En matière de relation bancaire, les compétences demandées aux banques pour traiter les flux SEPA sont différentes de celles actuellement exigées par les corporates. Aussi, de par l’arrivée de nouveaux acteurs bancaires sur le marché pour traiter les nouveaux flux et donc une concurrence accrue, le SEPA ouvre une opportunité aux corporates pour éventuellement réallouer le side business cash management d’autant plus précieux avec l’avènement de Bâle III et des ratios de liquidités. Il est intéressant de noter que la volonté des répondants au sondage est à la stabilisation ou à la diminution du nombre de banques. Cette attitude est guidée par la volonté d’optimiser le fonctionnement et le coût de la trésorerie.

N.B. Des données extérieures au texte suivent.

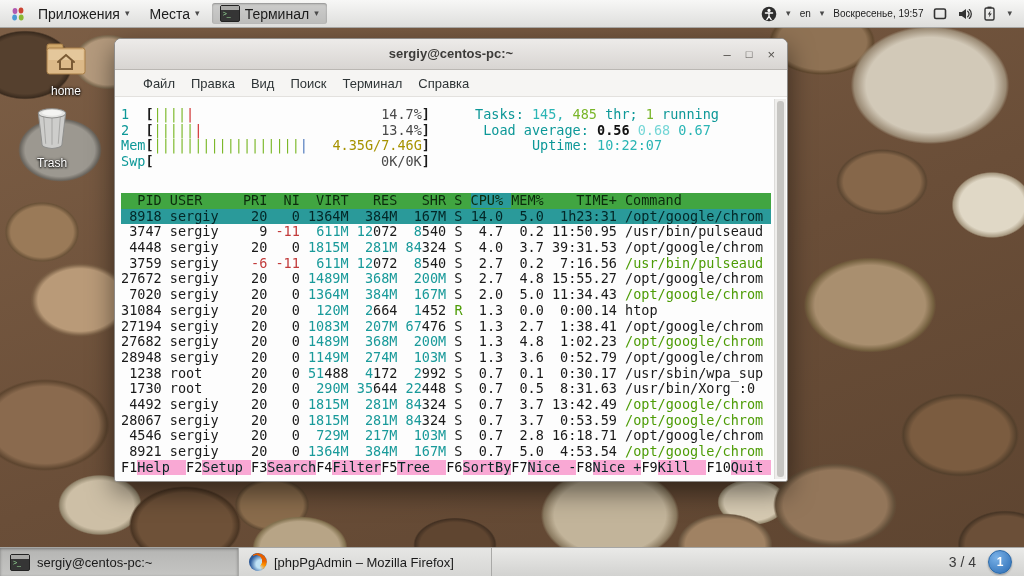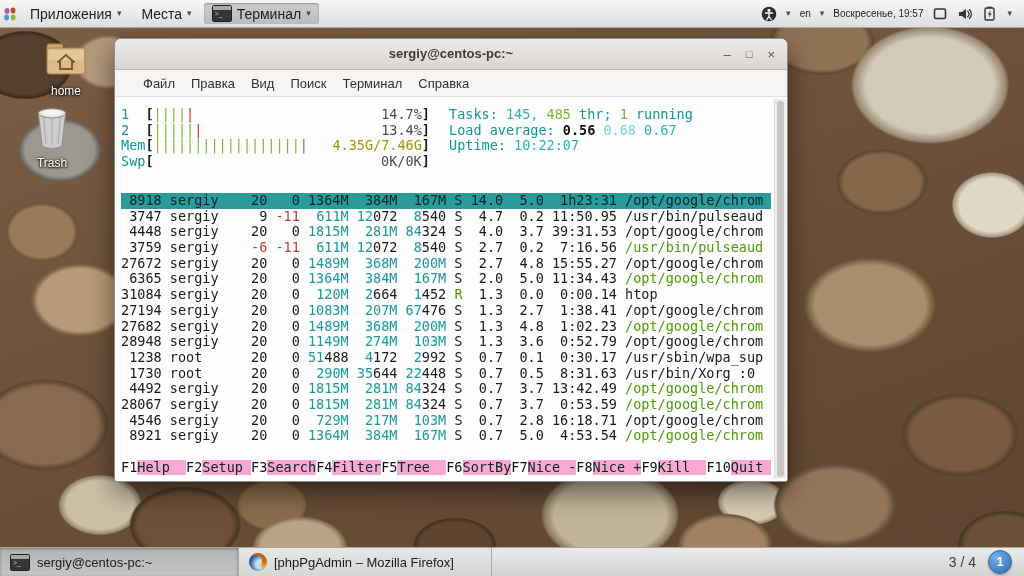--- a/index.html
+++ b/index.html
@@ -30,21 +30,21 @@
       radial-gradient(ellipse 48px 38px at 108px 62px,#b49a7d 60%,#7d6a50 69%,transparent 72%),
       radial-gradient(ellipse 74px 46px at 822px 42px,#8f7254 60%,#61492f 69%,transparent 72%),
       radial-gradient(ellipse 48px 32px at 752px 502px,#d6cab2 58%,#9a8e74 69%,transparent 72%),
       radial-gradient(ellipse 52px 38px at 272px 505px,#8a6c4c 60%,#5e4832 69%,transparent 72%),
       linear-gradient(160deg,#7d5f46,#6a4e38 55%,#5d4430);}
 
   
   .top-panel{position:absolute;left:0;top:0;width:1024px;height:27px;
     background:linear-gradient(#f7f7f6,#dededc);border-bottom:1px solid #a6a6a4;
     display:flex;align-items:center;font-size:14px;color:#1c1c1c;z-index:40;}
-  .tp-left{display:flex;align-items:center;gap:4px;padding-left:2px;}
+  .tp-left{display:flex;align-items:center;gap:4px;padding-left:10px;}
   .tp-item{display:flex;align-items:center;gap:5px;padding:2px 8px;border-radius:3px;cursor:default;}
   .tp-item.active{background:rgba(0,0,0,0.16);box-shadow:inset 0 1px 2px rgba(0,0,0,0.3);}
   .caret{font-size:9px;color:#4a4a4a;line-height:1;}
   .tp-right{margin-left:auto;display:flex;align-items:center;gap:9px;padding-right:12px;}
   .tp-clock{font-size:10px;color:#1c1c1c;}
   .icon16{width:16px;height:16px;display:inline-block;vertical-align:middle;}
 
   
   .desk-icon{position:absolute;width:64px;text-align:center;z-index:5;}
   .desk-icon .lbl{display:block;margin-top:2px;font-size:12px;color:#fff;
@@ -69,21 +69,21 @@
   .t-content{position:relative;height:384px;background:#fdfdfd;
     font-family:"DejaVu Sans Mono","Liberation Mono",monospace;font-size:13.5px;
     line-height:15.7px;color:#1a1a1a;}
   .t-scrollbar{position:absolute;right:1px;top:2px;bottom:2px;width:11px;background:#efeeec;
     border-left:1px solid #dddcda;}
   .t-scroll-handle{position:absolute;left:2px;top:2px;bottom:2px;width:7px;background:#c6c5c2;border-radius:3px;}
 
   
   .tline{white-space:pre;height:15.7px;}
   #htop-meters{position:absolute;left:6px;top:10px;width:330px;overflow:hidden;}
-  #htop-summary{position:absolute;left:334px;top:10px;width:320px;overflow:hidden;}
+  #htop-summary{position:absolute;left:322px;top:10px;width:320px;overflow:hidden;text-align:center;}
   #htop-table{position:absolute;left:6px;top:96px;width:650px;overflow:hidden;}
   #htop-fkeys{position:absolute;left:6px;top:363px;width:650px;overflow:hidden;white-space:pre;}
 
   .c-teal{color:#0d9898}
   .c-cyan{color:#2ab5b5}
   .c-cyanl{color:#74d6d6}
   .c-green{color:#7ab62a}
   .c-green2{color:#4d9c06}
   .c-dark{color:#111;font-weight:bold}
   .c-olive{color:#a69200}
@@ -234,26 +234,27 @@
           <div class="tline"><span class="c-teal">2  </span><span class="c-brk">[</span><span class="c-barg">|||||</span><span class="c-barr">|</span><span>                      </span><span class="c-dim">13.4%</span><span class="c-brk">]</span></div>
           <div class="tline"><span class="c-teal">Mem</span><span class="c-brk">[</span><span class="c-barg">||||||||||||||||||</span><span class="c-barb">|</span><span>   </span><span class="c-olive">4.35G/7.46G</span><span class="c-brk">]</span></div>
           <div class="tline"><span class="c-teal">Swp</span><span class="c-brk">[</span><span>                            </span><span class="c-dim">0K/0K</span><span class="c-brk">]</span></div>
         </div>
       <div id="htop-summary">
           <div class="tline"><span class="c-teal">Tasks: </span><span class="c-cyan">145, </span><span class="c-green">485 </span><span class="c-teal">thr; </span><span class="c-green">1 </span><span class="c-teal">running</span></div>
           <div class="tline"><span class="c-teal">Load average: </span><span class="c-dark">0.56 </span><span class="c-cyanl">0.68 </span><span class="c-cyan">0.67</span></div>
           <div class="tline"><span class="c-teal">Uptime: </span><span class="c-cyan">10:22:07</span></div>
         </div>
       <div id="htop-table">
+          <div class="tline thead"><span>  PID USER     PRI  NI  VIRT   RES   SHR S </span><span class="hd-sel">CPU% </span><span>MEM%    TIME+ Command                    </span></div>
           <div class="tline row-sel"><span> 8918 sergiy   </span><span> 20</span><span> </span><span>  0</span><span> </span><span></span><span class="c-mem">1364M</span><span> </span><span> </span><span class="c-mem">384M</span><span> </span><span> </span><span class="c-mem">167M</span><span> </span><span>S</span><span> 14.0  5.0  1h23:31 </span><span>/opt/google/chrom</span></div>
           <div class="tline"><span> 3747 sergiy   </span><span>  9</span><span> </span><span class="c-red">-11</span><span> </span><span> </span><span class="c-mem">611M</span><span> </span><span class="c-mem">12</span><span>072</span><span> </span><span class="c-mem"> 8</span><span>540</span><span> </span><span>S</span><span>  4.7  0.2 11:50.95 </span><span>/usr/bin/pulseaud</span></div>
           <div class="tline"><span> 4448 sergiy   </span><span> 20</span><span> </span><span>  0</span><span> </span><span></span><span class="c-mem">1815M</span><span> </span><span> </span><span class="c-mem">281M</span><span> </span><span class="c-mem">84</span><span>324</span><span> </span><span>S</span><span>  4.0  3.7 39:31.53 </span><span>/opt/google/chrom</span></div>
           <div class="tline"><span> 3759 sergiy   </span><span class="c-red"> -6</span><span> </span><span class="c-red">-11</span><span> </span><span> </span><span class="c-mem">611M</span><span> </span><span class="c-mem">12</span><span>072</span><span> </span><span class="c-mem"> 8</span><span>540</span><span> </span><span>S</span><span>  2.7  0.2  7:16.56 </span><span class="c-green2">/usr/bin/pulseaud</span></div>
           <div class="tline"><span>27672 sergiy   </span><span> 20</span><span> </span><span>  0</span><span> </span><span></span><span class="c-mem">1489M</span><span> </span><span> </span><span class="c-mem">368M</span><span> </span><span> </span><span class="c-mem">200M</span><span> </span><span>S</span><span>  2.7  4.8 15:55.27 </span><span>/opt/google/chrom</span></div>
-          <div class="tline"><span> 6365 sergiy   </span><span> 20</span><span> </span><span>  0</span><span> </span><span></span><span class="c-mem">1364M</span><span> </span><span> </span><span class="c-mem">384M</span><span> </span><span> </span><span class="c-mem">167M</span><span> </span><span>S</span><span>  2.0  5.0 11:34.43 </span><span class="c-green2">/opt/google/chrom</span></div>
+          <div class="tline"><span> 7020 sergiy   </span><span> 20</span><span> </span><span>  0</span><span> </span><span></span><span class="c-mem">1364M</span><span> </span><span> </span><span class="c-mem">384M</span><span> </span><span> </span><span class="c-mem">167M</span><span> </span><span>S</span><span>  2.0  5.0 11:34.43 </span><span class="c-green2">/opt/google/chrom</span></div>
           <div class="tline"><span>31084 sergiy   </span><span> 20</span><span> </span><span>  0</span><span> </span><span> </span><span class="c-mem">120M</span><span> </span><span class="c-mem"> 2</span><span>664</span><span> </span><span class="c-mem"> 1</span><span>452</span><span> </span><span class="c-green2">R</span><span>  1.3  0.0  0:00.14 </span><span>htop</span></div>
           <div class="tline"><span>27194 sergiy   </span><span> 20</span><span> </span><span>  0</span><span> </span><span></span><span class="c-mem">1083M</span><span> </span><span> </span><span class="c-mem">207M</span><span> </span><span class="c-mem">67</span><span>476</span><span> </span><span>S</span><span>  1.3  2.7  1:38.41 </span><span>/opt/google/chrom</span></div>
           <div class="tline"><span>27682 sergiy   </span><span> 20</span><span> </span><span>  0</span><span> </span><span></span><span class="c-mem">1489M</span><span> </span><span> </span><span class="c-mem">368M</span><span> </span><span> </span><span class="c-mem">200M</span><span> </span><span>S</span><span>  1.3  4.8  1:02.23 </span><span class="c-green2">/opt/google/chrom</span></div>
           <div class="tline"><span>28948 sergiy   </span><span> 20</span><span> </span><span>  0</span><span> </span><span></span><span class="c-mem">1149M</span><span> </span><span> </span><span class="c-mem">274M</span><span> </span><span> </span><span class="c-mem">103M</span><span> </span><span>S</span><span>  1.3  3.6  0:52.79 </span><span>/opt/google/chrom</span></div>
           <div class="tline"><span> 1238 root     </span><span> 20</span><span> </span><span>  0</span><span> </span><span class="c-mem">51</span><span>488</span><span> </span><span class="c-mem"> 4</span><span>172</span><span> </span><span class="c-mem"> 2</span><span>992</span><span> </span><span>S</span><span>  0.7  0.1  0:30.17 </span><span>/usr/sbin/wpa_sup</span></div>
           <div class="tline"><span> 1730 root     </span><span> 20</span><span> </span><span>  0</span><span> </span><span> </span><span class="c-mem">290M</span><span> </span><span class="c-mem">35</span><span>644</span><span> </span><span class="c-mem">22</span><span>448</span><span> </span><span>S</span><span>  0.7  0.5  8:31.63 </span><span>/usr/bin/Xorg :0</span></div>
           <div class="tline"><span> 4492 sergiy   </span><span> 20</span><span> </span><span>  0</span><span> </span><span></span><span class="c-mem">1815M</span><span> </span><span> </span><span class="c-mem">281M</span><span> </span><span class="c-mem">84</span><span>324</span><span> </span><span>S</span><span>  0.7  3.7 13:42.49 </span><span class="c-green2">/opt/google/chrom</span></div>
           <div class="tline"><span>28067 sergiy   </span><span> 20</span><span> </span><span>  0</span><span> </span><span></span><span class="c-mem">1815M</span><span> </span><span> </span><span class="c-mem">281M</span><span> </span><span class="c-mem">84</span><span>324</span><span> </span><span>S</span><span>  0.7  3.7  0:53.59 </span><span class="c-green2">/opt/google/chrom</span></div>
           <div class="tline"><span> 4546 sergiy   </span><span> 20</span><span> </span><span>  0</span><span> </span><span> </span><span class="c-mem">729M</span><span> </span><span> </span><span class="c-mem">217M</span><span> </span><span> </span><span class="c-mem">103M</span><span> </span><span>S</span><span>  0.7  2.8 16:18.71 </span><span>/opt/google/chrom</span></div>
           <div class="tline"><span> 8921 sergiy   </span><span> 20</span><span> </span><span>  0</span><span> </span><span></span><span class="c-mem">1364M</span><span> </span><span> </span><span class="c-mem">384M</span><span> </span><span> </span><span class="c-mem">167M</span><span> </span><span>S</span><span>  0.7  5.0  4:53.54 </span><span class="c-green2">/opt/google/chrom</span></div>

En ce qui concerne les coûts du cash management, le SEPA tend à harmoniser les méthodes de facturation des prestations des banques et alimente la convergence vers un coût unique par opération en Europe. Progressivement, les particularités locales sont gommées. L’évolution des interchanges sur les opérations de prélèvements dans quatre pays européens prouve que l’harmonisation européenne est déjà en marche. Pour plus de 30 % des trésoriers ayant répondu à l’enquête, la concurrence accrue entre les banques permettra de rentabiliser le projet SEPA. Le cash management, première source de revenu des banques, est encore tarifé de manière très différente en Europe avec des pratiques locales (telles la « commission de mouvement » en France et les « frais à la ligne » en Italie) encore bien présentes. L’homogénéisation des prix, déclenchée par le SEPA, a déjà rapporté plus de 300 millions d’euros aux entreprises françaises. En France, tous les feux sont au vert pour une optimisation des frais bancaires relatifs au traitement des flux (baisse des interchanges, davantage de transparence dans les prix, etc.). Les renégociations structurées du coût du cash management menées en France permettent une économie annuelle correspondant à 0,025 % du chiffre d’affaires de l’entreprise.

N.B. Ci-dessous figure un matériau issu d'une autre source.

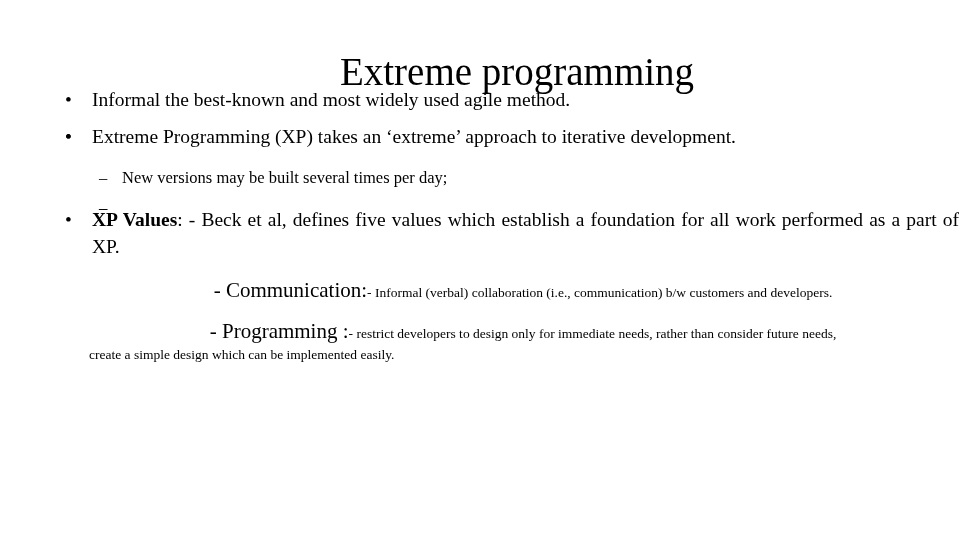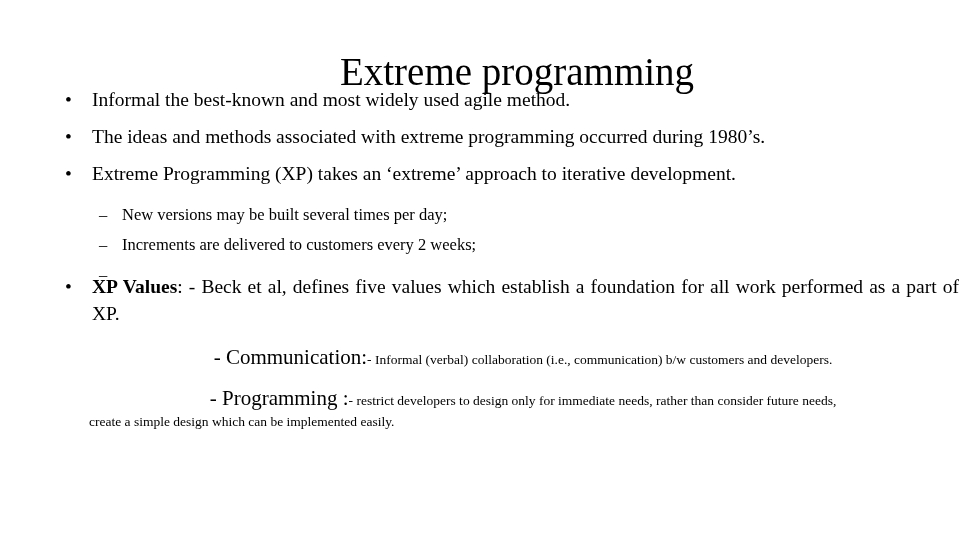--- a/index.html
+++ b/index.html
@@ -131,36 +131,34 @@
 
   <div class="body">
 
     <p class="l1">
       <span class="dot">•</span>
       <span>Informal the best-known and most widely used agile method.</span>
     </p>
 
     <p class="l1">
       <span class="dot">•</span>
-      <span>The ideas and methods associated with extreme programming occurred during 1980’s.</span>
     </p>
 
     <p class="l1">
       <span class="dot">•</span>
       <span>Extreme Programming (XP) takes an ‘extreme’ approach to iterative development.</span>
     </p>
 
     <div class="sp-sub2">
       <p class="l2">
         <span class="dash">–</span>
         <span>New versions may be built several times per day;</span>
       </p>
       <p class="l2">
         <span class="dash">–</span>
-        <span>Increments are delivered to customers every 2 weeks;</span>
       </p>
       <p class="l2 tight">
         <span class="dash">–</span>
       </p>
     </div>
 
     <p class="l1 justify sp-xp-values">
       <span class="dot">•</span>
       <span class="bold">XP  Values</span><span>: - Beck et al, defines five values which establish a foundation for all work performed as a part of XP.</span>
     </p>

Aussi, malgré la proximité de la date butoir de migration et un passage sans doute compliqué pour plusieurs corporates, les chantiers d’optimisation rendus possible grâce au SEPA sont nombreux et occuperont largement les départements trésorerie à partir de 2014 : centralisation des opérations, rationalisation du pool bancaire, optimisation de la facture cash management, etc. Toutes ces initiatives vont à coup sûr contribuer à réduire les différences recensées sur les pratiques bancaires au sein de la communauté SEPA, qui sont encore significatives. Le prochain chantier du SEPA pourrait d’ailleurs être celui de la carte bancaire. Sur ce moyen de paiement, les prix moyens constatés sont extrêmement différents d’un pays à un autre, en raison des niveaux d’interchange pratiqués (à titre d’exemple, le prix moyen constaté en France varie entre 0,25 et 0,55 % du montant de la transaction quand en Italie, la fourchette s’étale entre 1,35 et 1,75 %). C’est le prochain enjeu majeur du SEPA, tant pour les entreprises que pour les consommateurs.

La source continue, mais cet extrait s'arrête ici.